**EXERCISE BRIEF**
Give back an exact copy of the entries beneath, minus the pictures.

======== DATA IN THIS EXERCISE

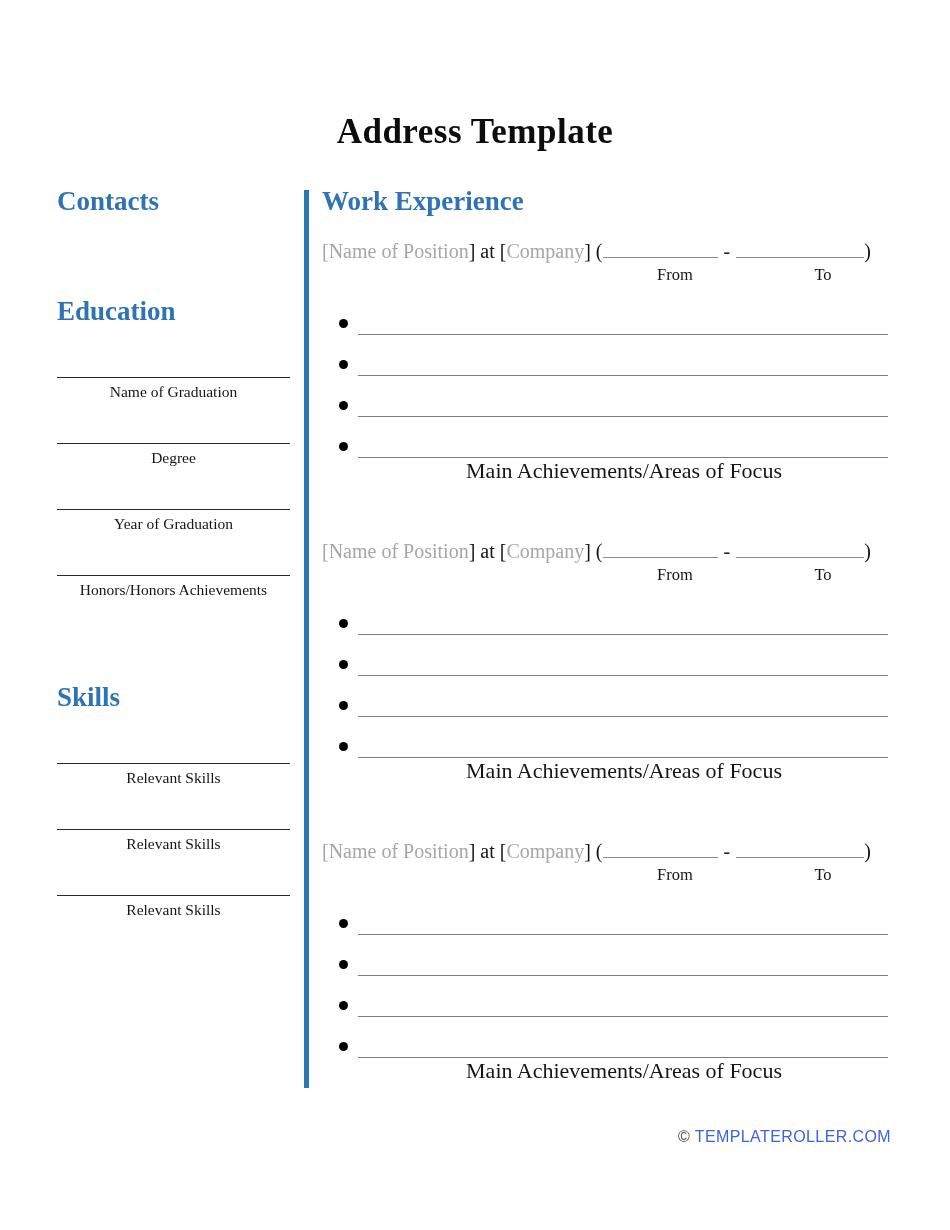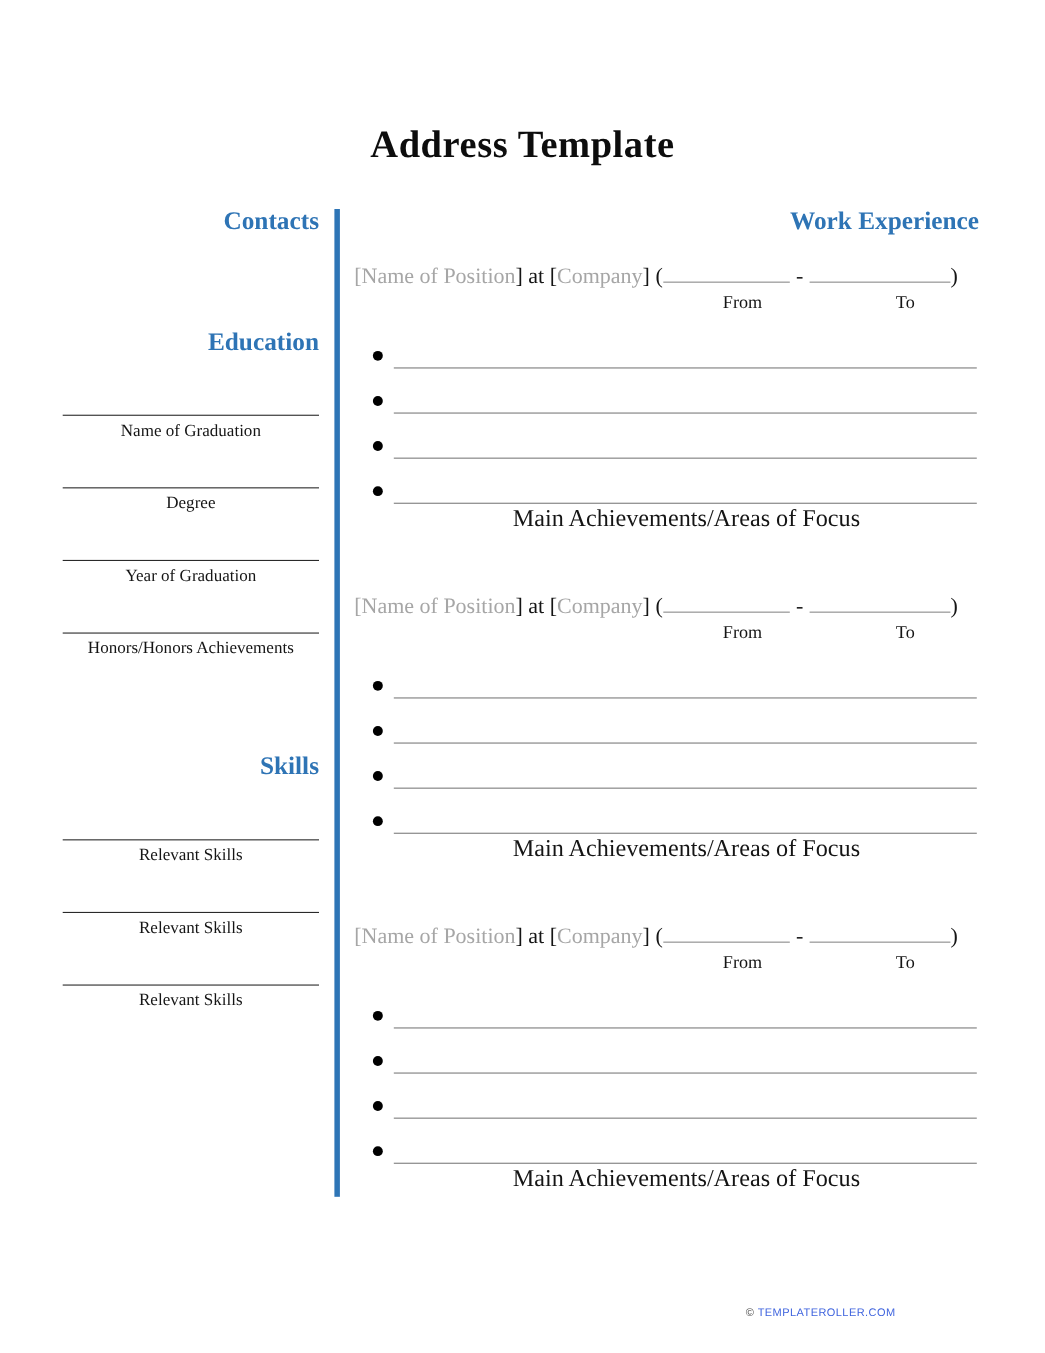--- a/index.html
+++ b/index.html
@@ -20,7 +20,7 @@
   .main    { position:absolute; left:322px; top:188px; width:568px; }
 
   .section-title {
-    font-size:23px; font-weight:bold; color:#2E74B5; line-height:26px;text-align:right;
+    font-size:27px; font-weight:bold; color:#2E74B5; line-height:26px;
   }
 
   

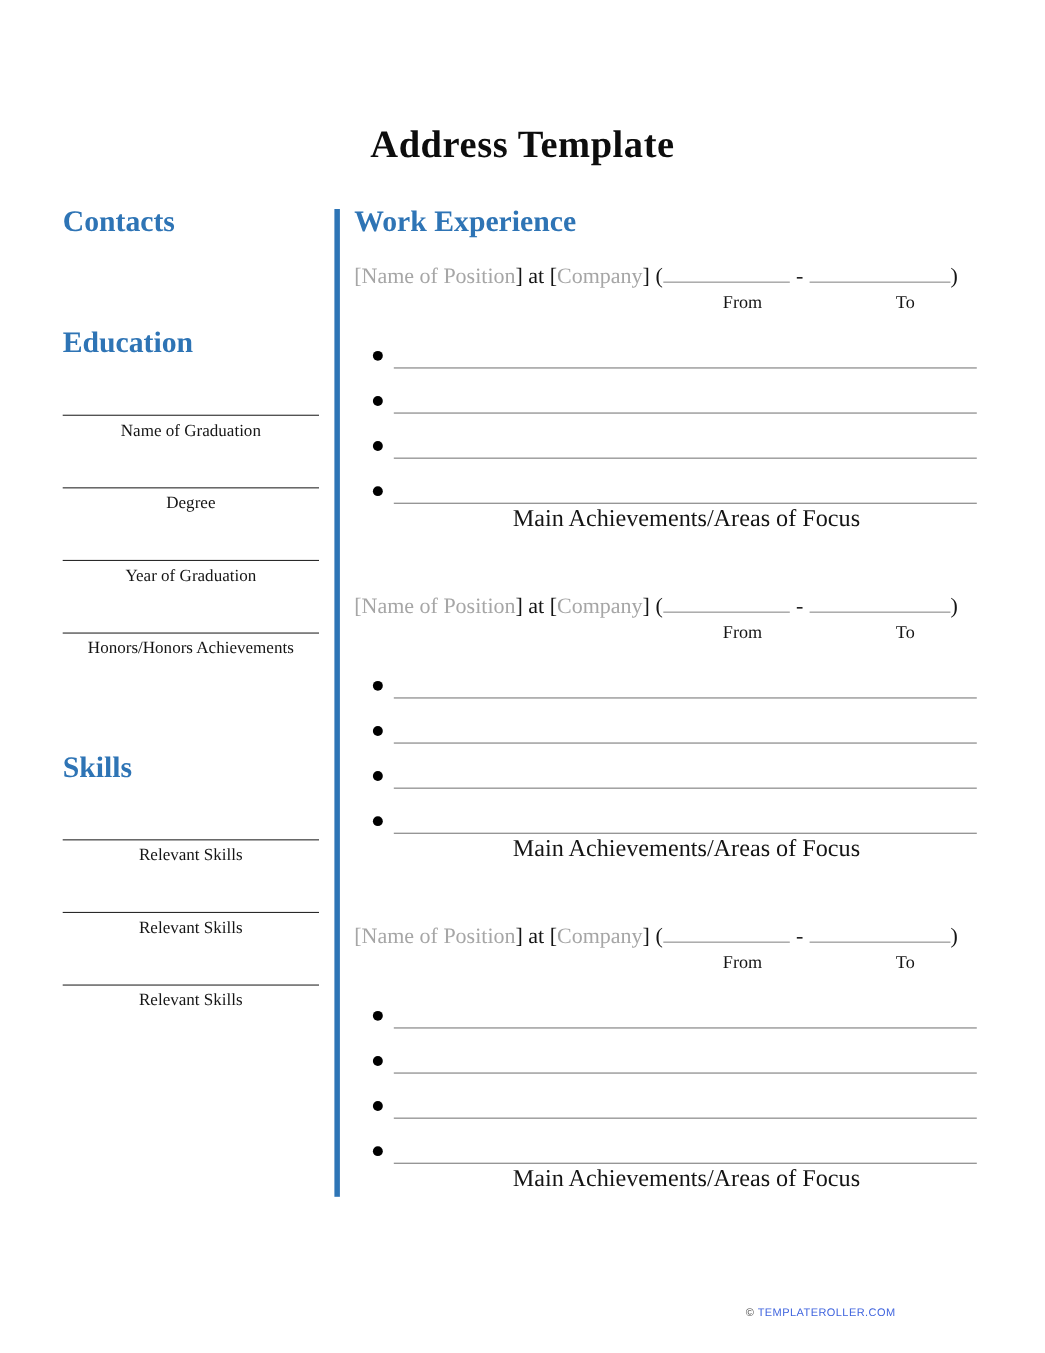--- a/index.html
+++ b/index.html
@@ -66,8 +66,8 @@
 
   
   .footer {
-    position:absolute; left:678px; top:1188px;
-    font-family:"Liberation Sans", sans-serif; font-size:10px; letter-spacing:0.4px;
+    position:absolute; left:678px; top:1128px;
+    font-family:"Liberation Sans", sans-serif; font-size:16px; letter-spacing:0.4px;
     white-space:nowrap;
   }
   .footer .copy { color:#4a4a4a; }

================

**WORKED SOLUTION**
--- a/index.html
+++ b/index.html
@@ -20,7 +20,7 @@
   .main    { position:absolute; left:322px; top:188px; width:568px; }
 
   .section-title {
-    font-size:23px; font-weight:bold; color:#2E74B5; line-height:26px;text-align:right;
+    font-size:27px; font-weight:bold; color:#2E74B5; line-height:26px;
   }
 
   

--- a/index.html
+++ b/index.html
@@ -66,8 +66,8 @@
 
   
   .footer {
-    position:absolute; left:678px; top:1188px;
-    font-family:"Liberation Sans", sans-serif; font-size:10px; letter-spacing:0.4px;
+    position:absolute; left:678px; top:1128px;
+    font-family:"Liberation Sans", sans-serif; font-size:16px; letter-spacing:0.4px;
     white-space:nowrap;
   }
   .footer .copy { color:#4a4a4a; }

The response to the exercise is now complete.